REQUIRED ACTION:
Copy out the full listing exactly, omitting any picture it contains.

### GIVEN ENTRIES ###

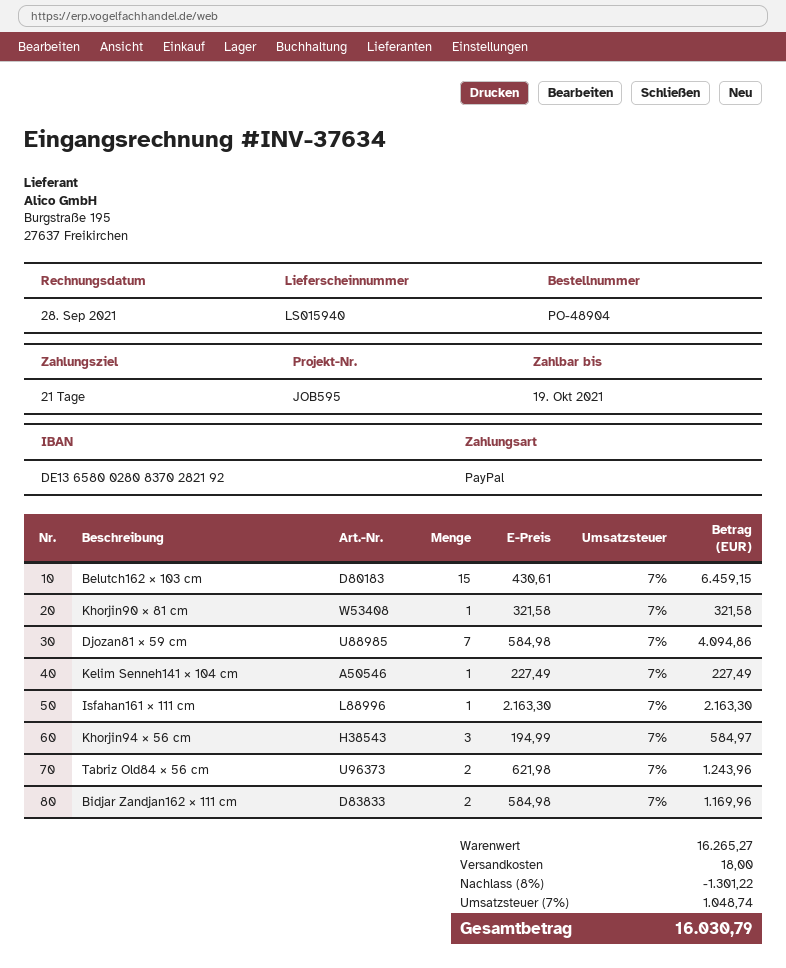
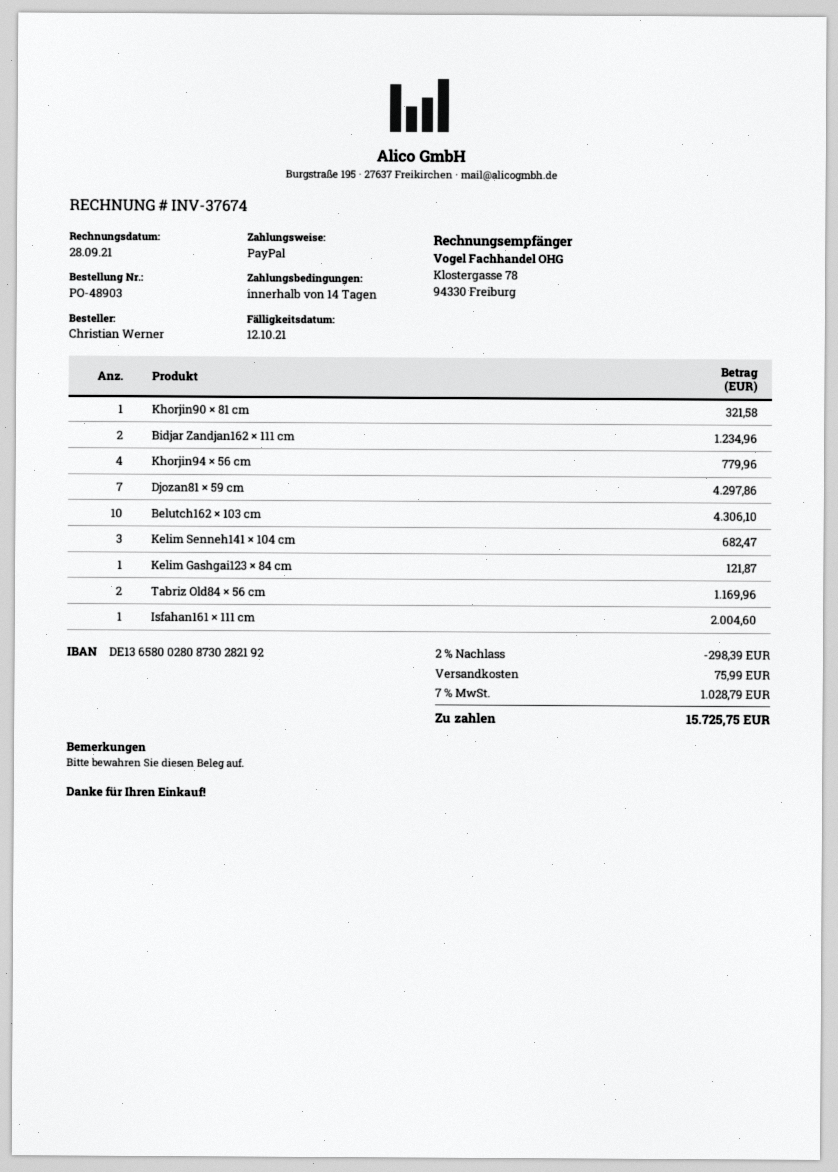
order number: PO-48904 -> PO-48903
invoice number: INV-37634 -> INV-37674
payment terms: 21 days -> 14 days
due date: 2021-10-19 -> 2021-10-12
bank account: DE13658002808370282192 -> DE13658002808730282192
Belutch162 × 103 cm: 15 for 6459.15 -> 10 for 4306.10
Djozan81 × 59 cm: 7 for 4094.86 -> 7 for 4297.86
Kelim Senneh141 × 104 cm: 1 for 227.49 -> 3 for 682.47
Isfahan161 × 111 cm: 1 for 2163.30 -> 1 for 2004.60
Khorjin94 × 56 cm: 3 for 584.97 -> 4 for 779.96
Tabriz Old84 × 56 cm: 2 for 1243.96 -> 2 for 1169.96
Bidjar Zandjan162 × 111 cm: 2 for 1169.96 -> 2 for 1234.96
Kelim Gashgai123 × 84 cm: none -> 1 for 121.87
discount: 8% = 1301.22 -> 2% = 298.39
shipping: 18.00 -> 75.99
tax: 7% = 1048.74 -> 7% = 1028.79
total: 16030.79 -> 15725.75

###

RESPONSE TO THE EXERCISE:
order number: PO-48904 -> PO-48903
invoice number: INV-37634 -> INV-37674
payment terms: 21 days -> 14 days
due date: 2021-10-19 -> 2021-10-12
bank account: DE13658002808370282192 -> DE13658002808730282192
Belutch162 × 103 cm: 15 for 6459.15 -> 10 for 4306.10
Djozan81 × 59 cm: 7 for 4094.86 -> 7 for 4297.86
Kelim Senneh141 × 104 cm: 1 for 227.49 -> 3 for 682.47
Isfahan161 × 111 cm: 1 for 2163.30 -> 1 for 2004.60
Khorjin94 × 56 cm: 3 for 584.97 -> 4 for 779.96
Tabriz Old84 × 56 cm: 2 for 1243.96 -> 2 for 1169.96
Bidjar Zandjan162 × 111 cm: 2 for 1169.96 -> 2 for 1234.96
Kelim Gashgai123 × 84 cm: none -> 1 for 121.87
discount: 8% = 1301.22 -> 2% = 298.39
shipping: 18.00 -> 75.99
tax: 7% = 1048.74 -> 7% = 1028.79
total: 16030.79 -> 15725.75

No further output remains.